Plans are made, Next the action


Dinner Mom Prepared for me.. :)
Hmmm.. Truthfully, the initial reason why i resign was that i feel i really needed time to sort things out.. My own things.. Its not really in a mess, but its not "productive". Everything that should be executed asap and completed are not done. And alternative plans are not made... So i wanted to leave.. That was why i was tempted to take the 1 month no pay leave which Billy Boss suggested. But I knew numbers will keep running... I have 3 lives, and lost 2... if i take the leave and come back.. I only have 1, which means i cannot DIE... (who in this world always have UPs in sales industry?).. Thats why i made the final decision to leave.


Well, more or less sorted out what i want to do...



  1. Find a normal job, telesales... Something that i can earn a basic + comm... This allows me to stretch that dollar and sustain the bills...

  2. Confirm doing P/T telesales for a property agent... Mon - Thurs, 7 - 10pm hourly paid + incentives (e.g. $5/appt & $5/exclusive signed), leads given...

  3. Do what i planned for long ago... (Service Provider).. Vitual Company....

  4. Accept my friends' offer by "helping" him and myself...

All abv are kinda confidential... so i can only say that much.... Jus in case....


I have a $20k debt to clear... There's nothing to hide, nothing to feel ashamed of... cause at least I am working hard and putting effort to clear them all... Dont ask how, why $20k... Cause I have repeated this for 20 times within 2 years... It's not the time to know the prob.. It's time to SOLVE the prob...


I know it's a tough process, but Dino gotta do it.. I'm 23, i dont have much time... Cause i need to start setting off and fly high in my career by 25... So that i can retire early (My goal)... And most impt... My mom is 63, i have to waste another 2 years to get my things done, and she will be getting 2 years lesser of the happiness i SHOULD give her...


Next.. I'm gonna study.. It's the first step i SHOULD be taking to fly high. I cant jus carry a normal cert and tell people, "Hey, this is a good 'toilet paper'"... I remember once an old customer of mine told me.. "U study, get a cert, that cert is a gurantee that govt give you..." He merely meant that, with a cert, you can climb faster, not scared nothing to eat... Which i always believe in... So Dino need to do something.


Enough of wasting time, enough of taking my own time and waiting for that chance to come by. I need to find a way to meet that chance. So I'm gonna go MIS and MDIS to ask about courses. If $ permits, i wanna fulfill my dreams... Getting a cert in Casino Mgmt... Get ready for IR? (HAHA)....


All these need to be cast into stones by this week AND executed by 1 June 2007. Exactly 6 months, i need to push myself to the max... I seriously will... I rest enough, and i have thought enough... I plan what i need to do... I need to find my stepping stone, and this boat will sail..

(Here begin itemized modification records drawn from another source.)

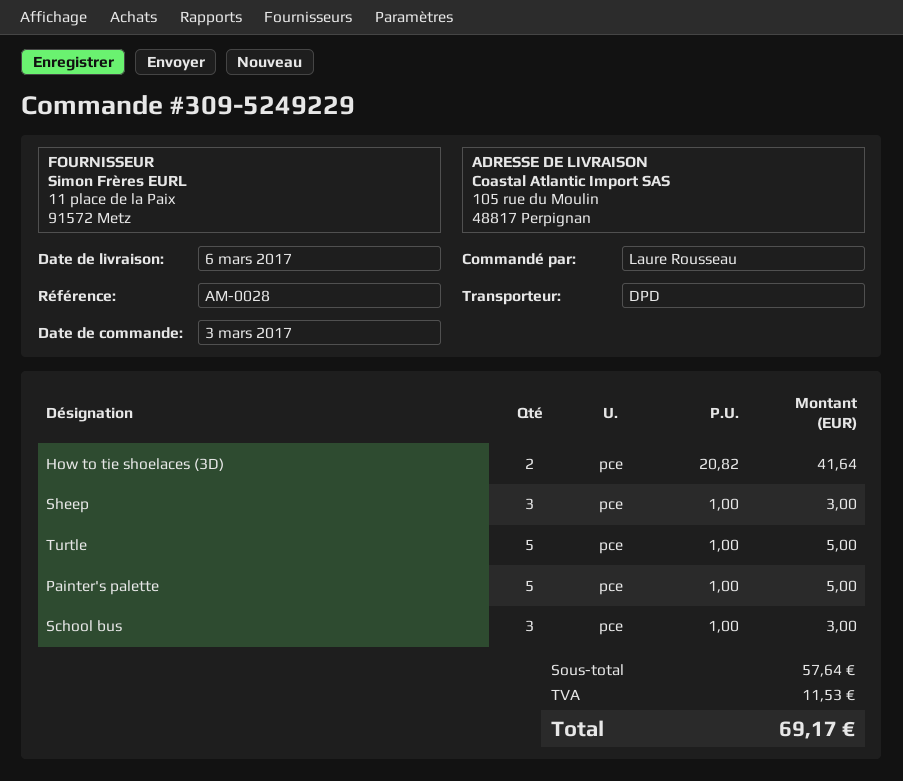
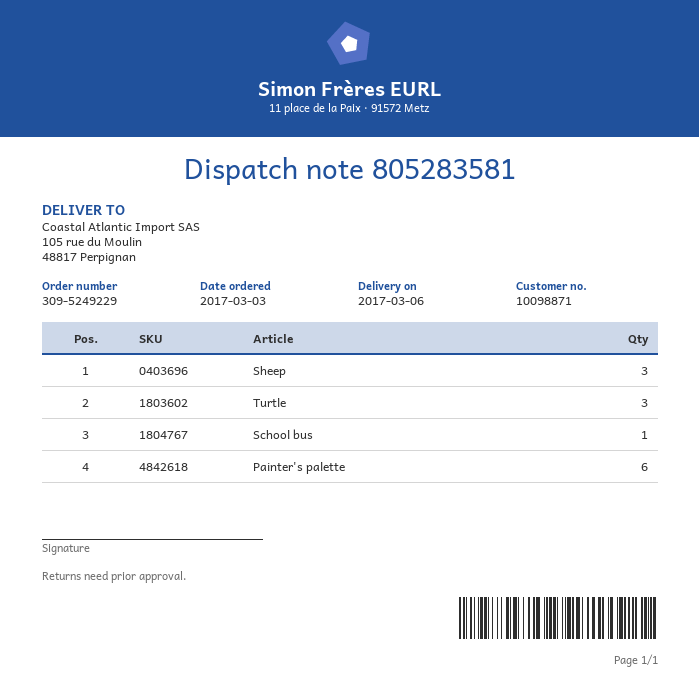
How to tie shoelaces (3D): 2 -> none
Turtle: 5 -> 3
Painter's palette: 5 -> 6
School bus: 3 -> 1

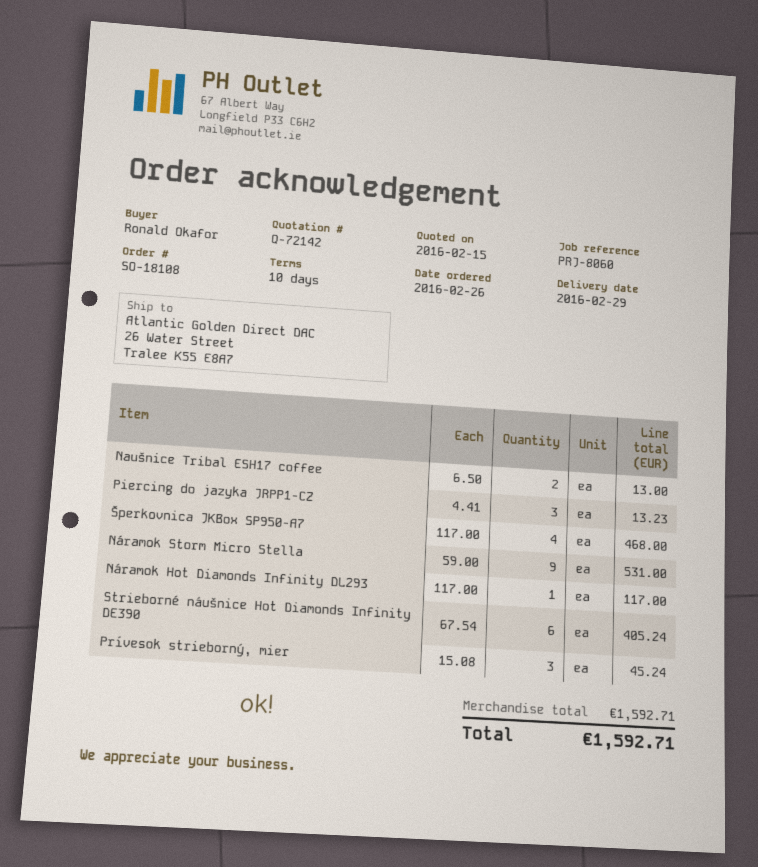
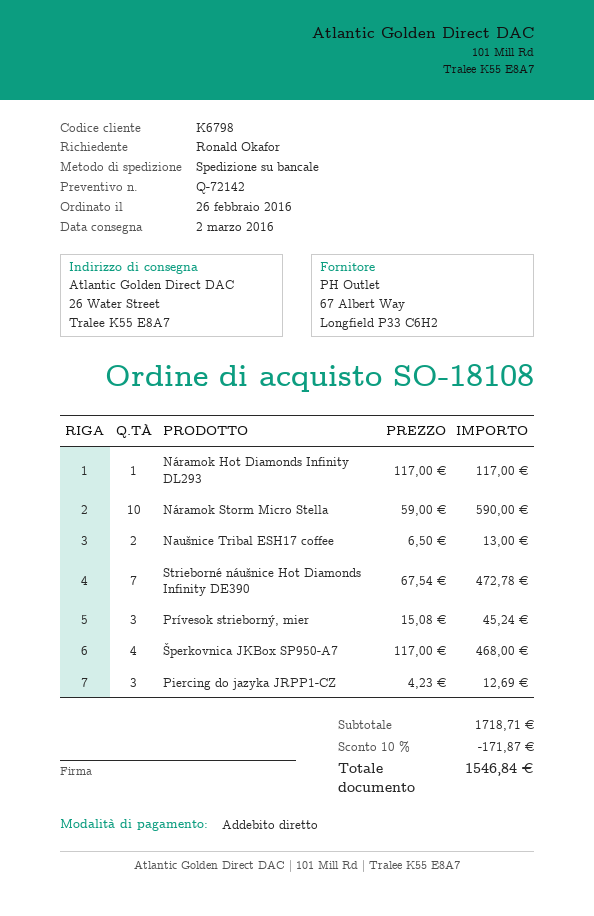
delivery date: 2016-02-29 -> 2016-03-02
Piercing do jazyka JRPP1-CZ: 3 x 4.41 = 13.23 -> 3 x 4.23 = 12.69
Náramok Storm Micro Stella: 9 x 59.00 = 531.00 -> 10 x 59.00 = 590.00
Strieborné náušnice Hot Diamonds Infinity DE390: 6 x 67.54 = 405.24 -> 7 x 67.54 = 472.78
subtotal: 1592.71 -> 1718.71
discount: none -> 10% = 171.87
total: 1592.71 -> 1546.84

Failure and setbacks might happen, but I will definately stand up right away and continue this journey. Only thing I dun wanna lose is my mom, my buddies and 319.. The pillars in my life. The people that i know will lend my those ears and will pat me on my shoulder and say "keep going dino"....


And guess what? I found the momentum i lost for 3 years... I'm back...


To Mommy, 319, Fang: Dino might not have all the time like the past... But trust me, I just need the time to walk to the light. My heart will always have you guys... There are some priorities and some things i know i have to do... And definately, spending time with you guys is one of the top in my list... Hope we compromise and make things happen...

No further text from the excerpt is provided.